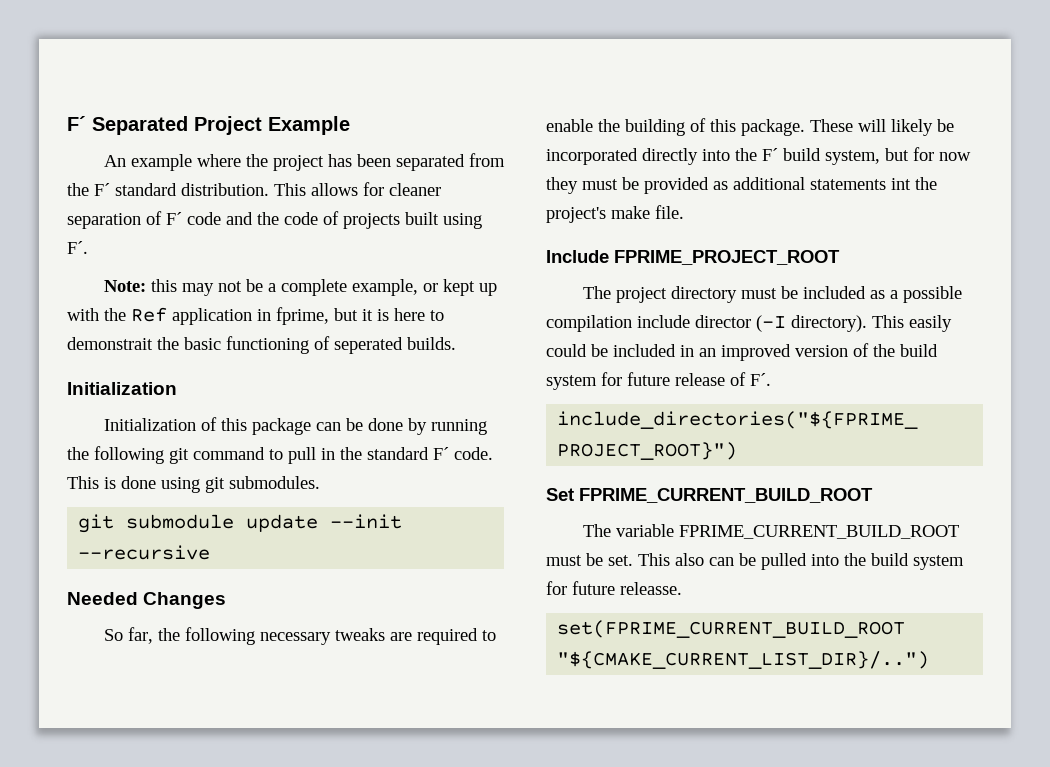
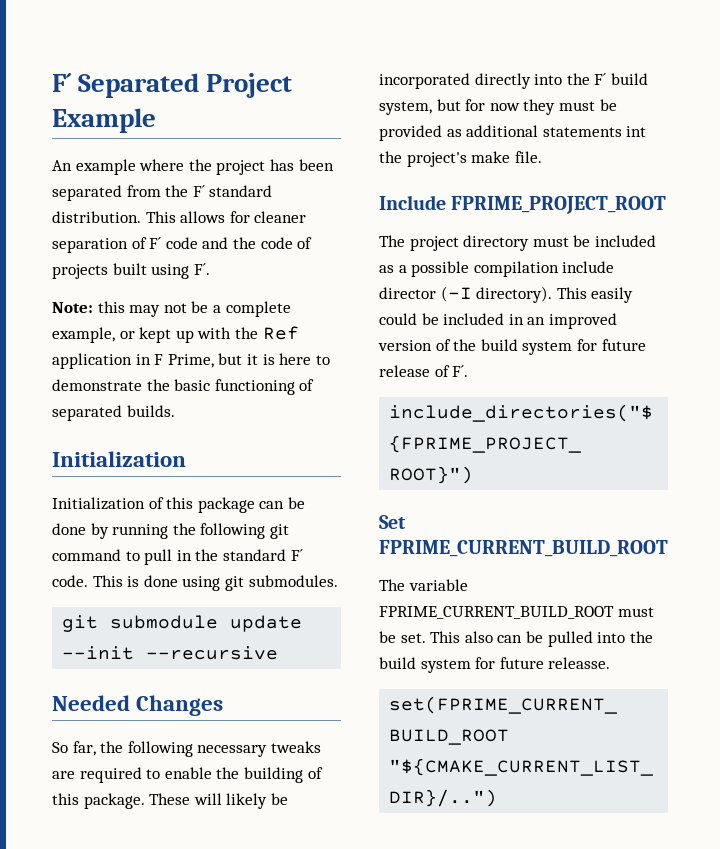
- Note: this may not be a complete example, or kept up with the Ref application in fprime, but it is here to demonstrait the basic functioning of seperated builds.
+ Note: this may not be a complete example, or kept up with the Ref application in F Prime, but it is here to demonstrate the basic functioning of separated builds.

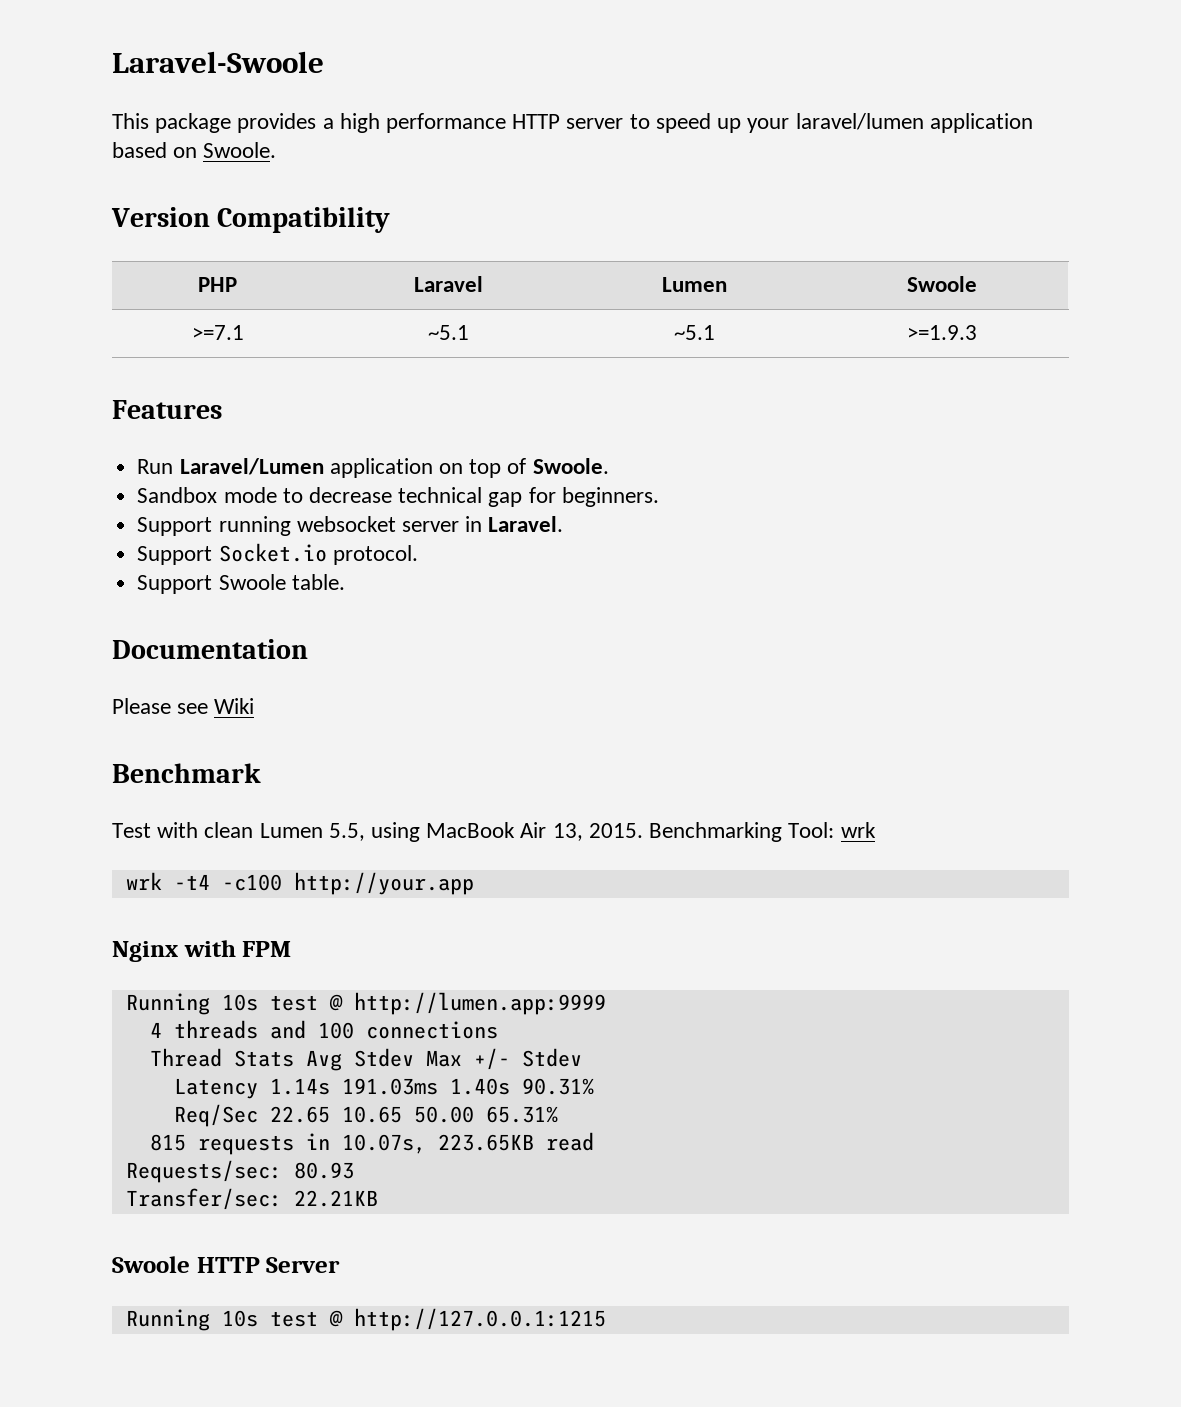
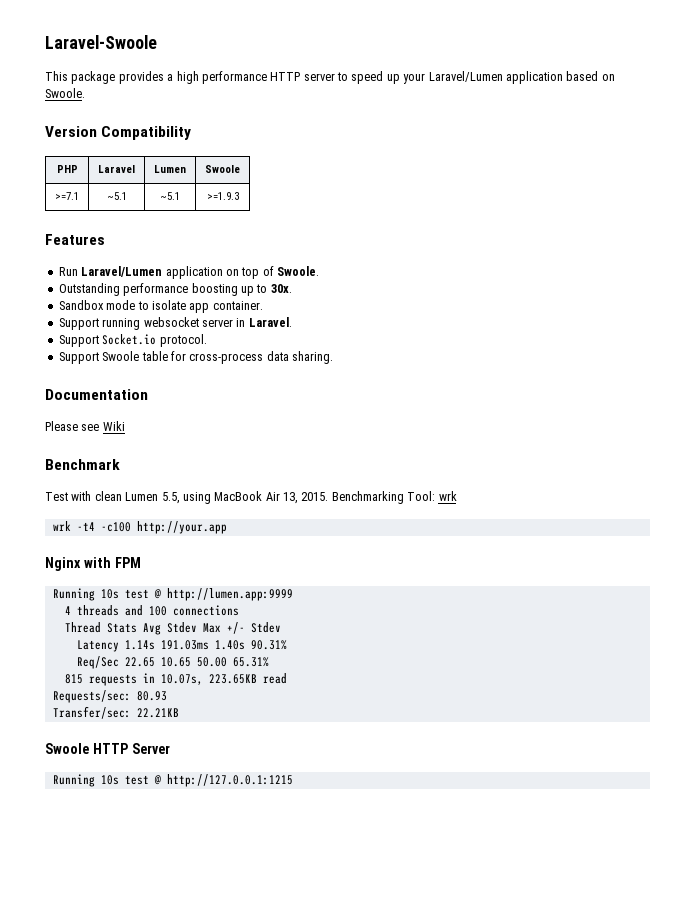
- This package provides a high performance HTTP server to speed up your laravel/lumen application based on Swoole.
+ This package provides a high performance HTTP server to speed up your Laravel/Lumen application based on Swoole.
- Sandbox mode to decrease technical gap for beginners.
+ Outstanding performance boosting up to 30x.
+ Sandbox mode to isolate app container.
- Support Swoole table.
+ Support Swoole table for cross-process data sharing.

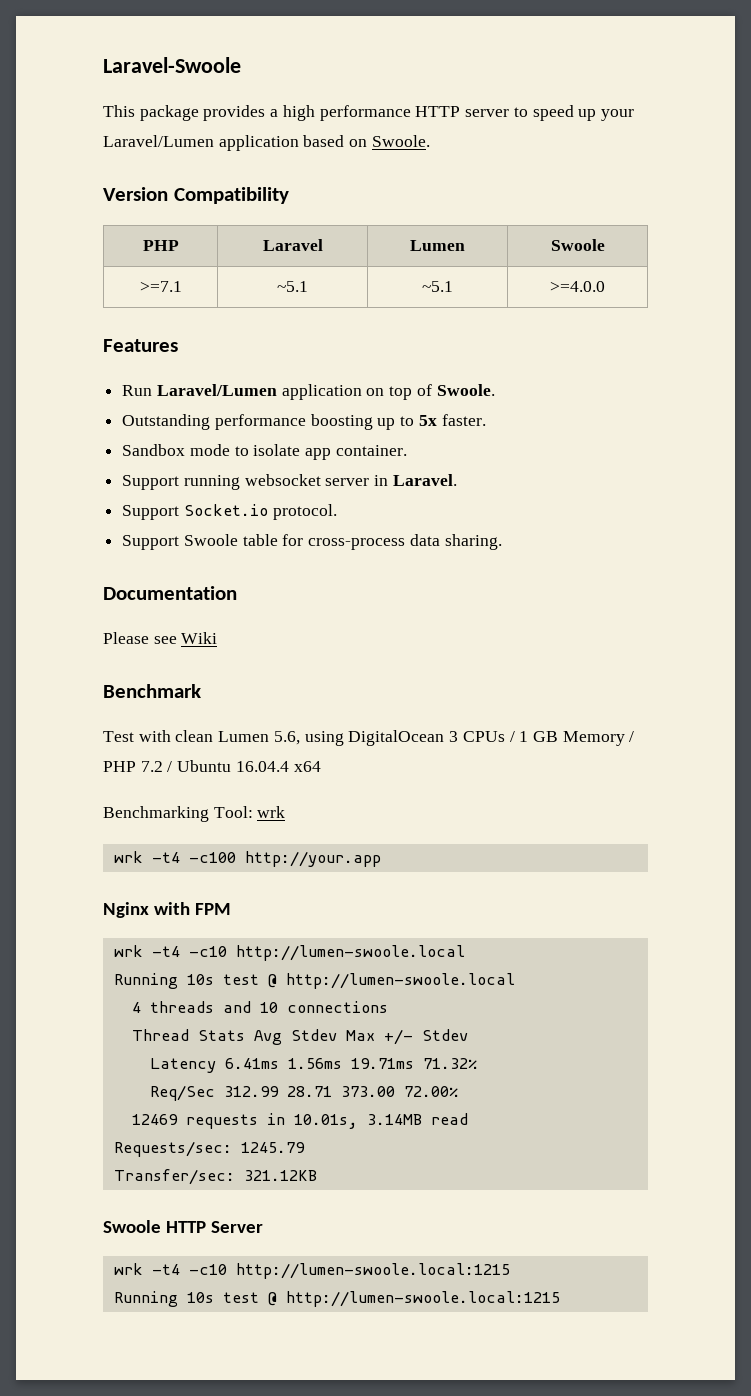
- >=7.1 | ~5.1 | ~5.1 | >=1.9.3
+ >=7.1 | ~5.1 | ~5.1 | >=4.0.0
- Outstanding performance boosting up to 30x.
+ Outstanding performance boosting up to 5x faster.
- Test with clean Lumen 5.5, using MacBook Air 13, 2015. Benchmarking Tool: wrk
+ Test with clean Lumen 5.6, using DigitalOcean 3 CPUs / 1 GB Memory / PHP 7.2 / Ubuntu 16.04.4 x64
+ Benchmarking Tool: wrk
- Running 10s test @ http://lumen.app:9999
+ wrk -t4 -c10 http://lumen-swoole.local
+ Running 10s test @ http://lumen-swoole.local
- 4 threads and 100 connections
+ 4 threads and 10 connections
- Latency 1.14s 191.03ms 1.40s 90.31%
- Req/Sec 22.65 10.65 50.00 65.31%
- 815 requests in 10.07s, 223.65KB read
+ Latency 6.41ms 1.56ms 19.71ms 71.32%
+ Req/Sec 312.99 28.71 373.00 72.00%
+ 12469 requests in 10.01s, 3.14MB read
- Requests/sec: 80.93
+ Requests/sec: 1245.79
- Transfer/sec: 22.21KB
+ Transfer/sec: 321.12KB
- Running 10s test @ http://127.0.0.1:1215
+ wrk -t4 -c10 http://lumen-swoole.local:1215
+ Running 10s test @ http://lumen-swoole.local:1215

### [EXERCISE DIRECTIONS]
Exact repeat of the material above: every line from the one with "of separated builds." through the one with "- Sandbox mode", endpoints included, and nothing more. No pictures.

### [WRITTEN RESPONSE]
+ Note: this may not be a complete example, or kept up with the Ref application in F Prime, but it is here to demonstrate the basic functioning of separated builds.

- This package provides a high performance HTTP server to speed up your laravel/lumen application based on Swoole.
+ This package provides a high performance HTTP server to speed up your Laravel/Lumen application based on Swoole.
- Sandbox mode to decrease technical gap for beginners.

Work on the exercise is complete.